Change listing data:
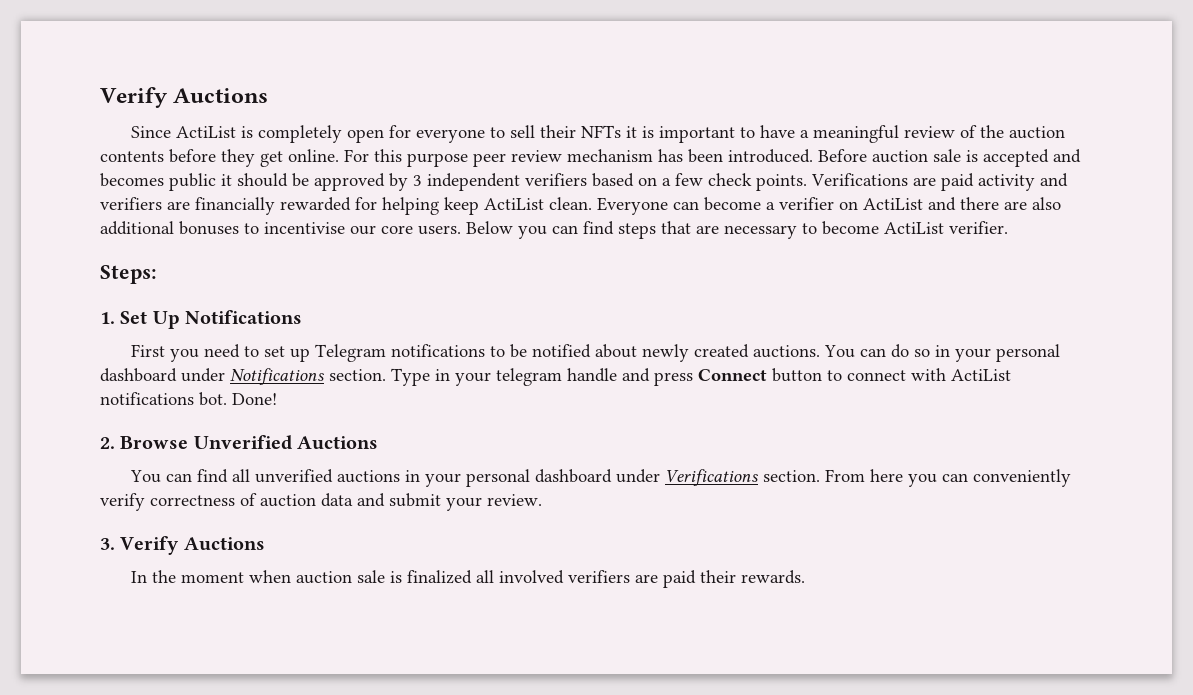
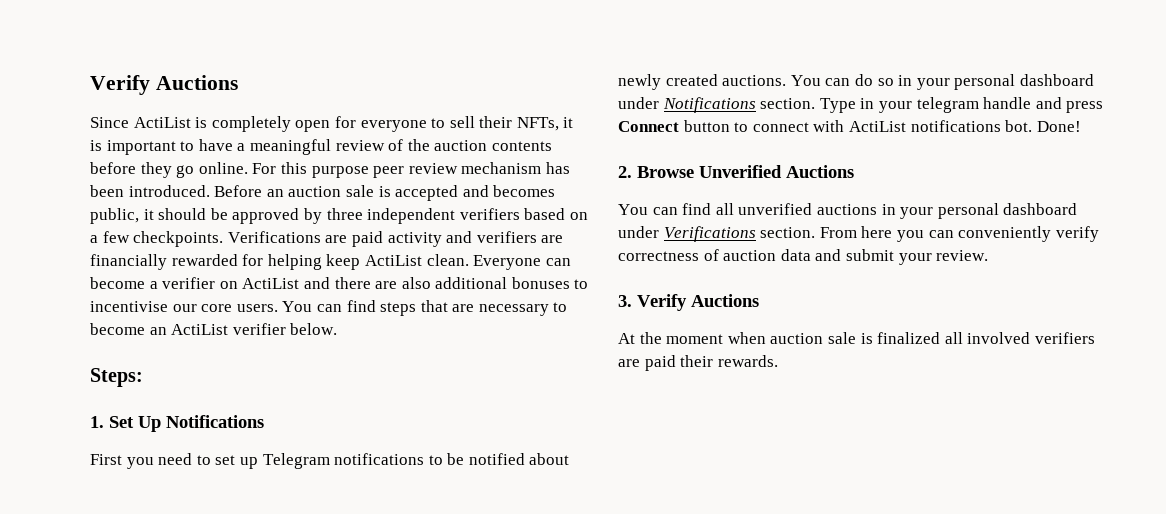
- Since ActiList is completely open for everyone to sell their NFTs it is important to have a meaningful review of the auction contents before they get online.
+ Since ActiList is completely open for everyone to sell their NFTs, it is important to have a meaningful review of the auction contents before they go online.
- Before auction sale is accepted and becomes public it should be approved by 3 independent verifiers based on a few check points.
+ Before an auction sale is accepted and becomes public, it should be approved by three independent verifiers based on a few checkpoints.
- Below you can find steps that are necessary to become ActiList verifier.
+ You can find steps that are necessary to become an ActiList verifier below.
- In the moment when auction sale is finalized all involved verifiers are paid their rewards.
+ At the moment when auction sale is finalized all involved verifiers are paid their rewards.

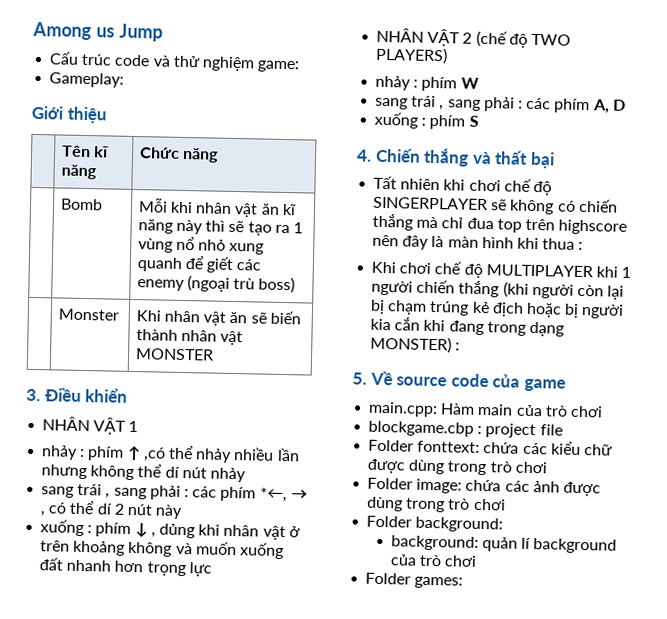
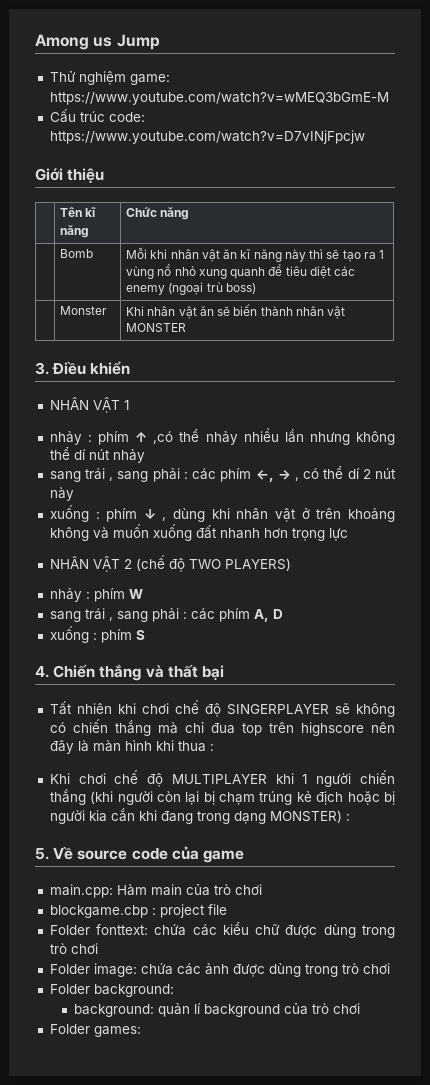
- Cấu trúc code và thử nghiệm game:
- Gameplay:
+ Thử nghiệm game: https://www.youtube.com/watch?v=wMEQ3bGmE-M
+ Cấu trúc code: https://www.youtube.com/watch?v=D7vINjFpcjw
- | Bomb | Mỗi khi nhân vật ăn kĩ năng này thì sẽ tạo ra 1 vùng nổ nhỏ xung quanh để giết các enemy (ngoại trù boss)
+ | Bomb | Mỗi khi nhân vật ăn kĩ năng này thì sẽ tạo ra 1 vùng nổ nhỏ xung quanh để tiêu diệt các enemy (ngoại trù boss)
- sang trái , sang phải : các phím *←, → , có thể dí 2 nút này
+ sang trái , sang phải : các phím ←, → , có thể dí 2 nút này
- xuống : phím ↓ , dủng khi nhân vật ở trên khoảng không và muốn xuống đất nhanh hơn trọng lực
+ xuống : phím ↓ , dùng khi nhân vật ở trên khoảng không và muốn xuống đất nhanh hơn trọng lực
==
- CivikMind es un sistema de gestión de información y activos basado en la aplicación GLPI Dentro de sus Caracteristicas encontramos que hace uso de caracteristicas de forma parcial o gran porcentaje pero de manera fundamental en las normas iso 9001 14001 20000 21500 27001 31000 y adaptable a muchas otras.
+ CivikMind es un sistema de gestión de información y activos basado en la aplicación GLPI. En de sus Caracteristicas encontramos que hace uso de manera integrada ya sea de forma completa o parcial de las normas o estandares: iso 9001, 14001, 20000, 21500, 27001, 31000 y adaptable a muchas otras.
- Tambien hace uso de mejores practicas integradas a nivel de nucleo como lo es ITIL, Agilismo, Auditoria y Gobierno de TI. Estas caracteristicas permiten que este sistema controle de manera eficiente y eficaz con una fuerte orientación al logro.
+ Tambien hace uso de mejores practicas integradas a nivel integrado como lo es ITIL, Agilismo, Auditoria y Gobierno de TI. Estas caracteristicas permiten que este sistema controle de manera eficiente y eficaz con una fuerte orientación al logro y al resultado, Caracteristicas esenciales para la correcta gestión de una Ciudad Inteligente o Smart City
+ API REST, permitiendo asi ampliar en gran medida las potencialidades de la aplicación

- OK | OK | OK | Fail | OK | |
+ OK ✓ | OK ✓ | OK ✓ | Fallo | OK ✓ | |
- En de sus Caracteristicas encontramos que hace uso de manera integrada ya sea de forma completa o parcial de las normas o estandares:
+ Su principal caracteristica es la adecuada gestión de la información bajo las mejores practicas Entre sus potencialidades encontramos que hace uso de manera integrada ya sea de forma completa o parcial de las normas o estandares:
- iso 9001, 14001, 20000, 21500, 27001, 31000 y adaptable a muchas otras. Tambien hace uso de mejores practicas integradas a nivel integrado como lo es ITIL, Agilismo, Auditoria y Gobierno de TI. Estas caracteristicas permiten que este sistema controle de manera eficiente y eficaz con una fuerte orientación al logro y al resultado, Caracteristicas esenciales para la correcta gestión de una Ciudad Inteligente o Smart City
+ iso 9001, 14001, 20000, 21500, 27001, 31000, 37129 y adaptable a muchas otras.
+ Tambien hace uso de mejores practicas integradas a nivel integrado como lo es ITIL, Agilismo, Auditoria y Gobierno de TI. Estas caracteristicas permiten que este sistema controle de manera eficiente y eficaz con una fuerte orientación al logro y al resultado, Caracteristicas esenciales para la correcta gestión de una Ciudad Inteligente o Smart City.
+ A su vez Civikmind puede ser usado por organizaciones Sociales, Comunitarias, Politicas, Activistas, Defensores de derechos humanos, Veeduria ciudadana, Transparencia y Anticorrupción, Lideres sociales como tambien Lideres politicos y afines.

Goal of the exercise>
Using the data above, copy exactly the lines from the one containing "- In the moment" to the one containing "- sang trái", inclusive. Exclude the pictures.

Response>
- In the moment when auction sale is finalized all involved verifiers are paid their rewards.
+ At the moment when auction sale is finalized all involved verifiers are paid their rewards.

- Cấu trúc code và thử nghiệm game:
- Gameplay:
+ Thử nghiệm game: https://www.youtube.com/watch?v=wMEQ3bGmE-M
+ Cấu trúc code: https://www.youtube.com/watch?v=D7vINjFpcjw
- | Bomb | Mỗi khi nhân vật ăn kĩ năng này thì sẽ tạo ra 1 vùng nổ nhỏ xung quanh để giết các enemy (ngoại trù boss)
+ | Bomb | Mỗi khi nhân vật ăn kĩ năng này thì sẽ tạo ra 1 vùng nổ nhỏ xung quanh để tiêu diệt các enemy (ngoại trù boss)
- sang trái , sang phải : các phím *←, → , có thể dí 2 nút này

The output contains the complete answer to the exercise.